> WHAT TO WORK ON
Repeat each record exactly. Any picture gets left out.
[GIVEN DATA — start]
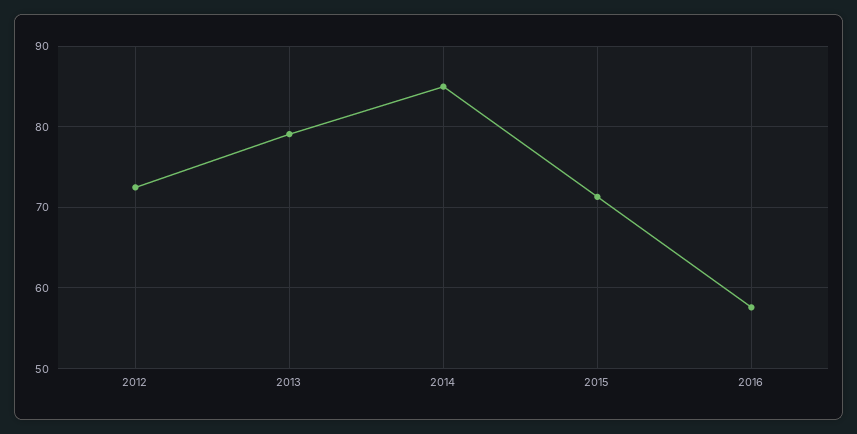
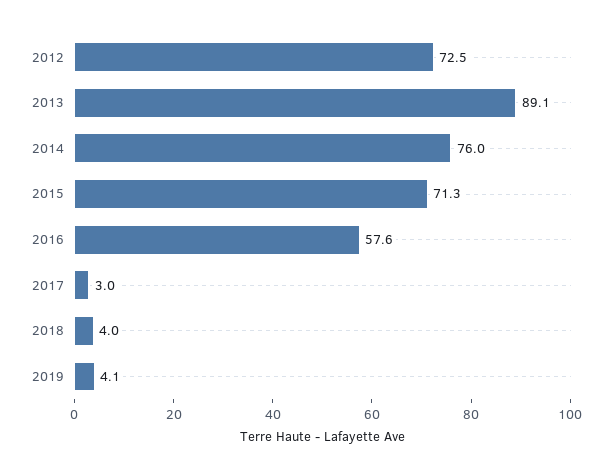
2013: 79 -> 89.1
2014: 85 -> 76
2017: none -> 3
2018: none -> 4
2019: none -> 4.1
[GIVEN DATA — finish]
> REPLY
2013: 79 -> 89.1
2014: 85 -> 76
2017: none -> 3
2018: none -> 4
2019: none -> 4.1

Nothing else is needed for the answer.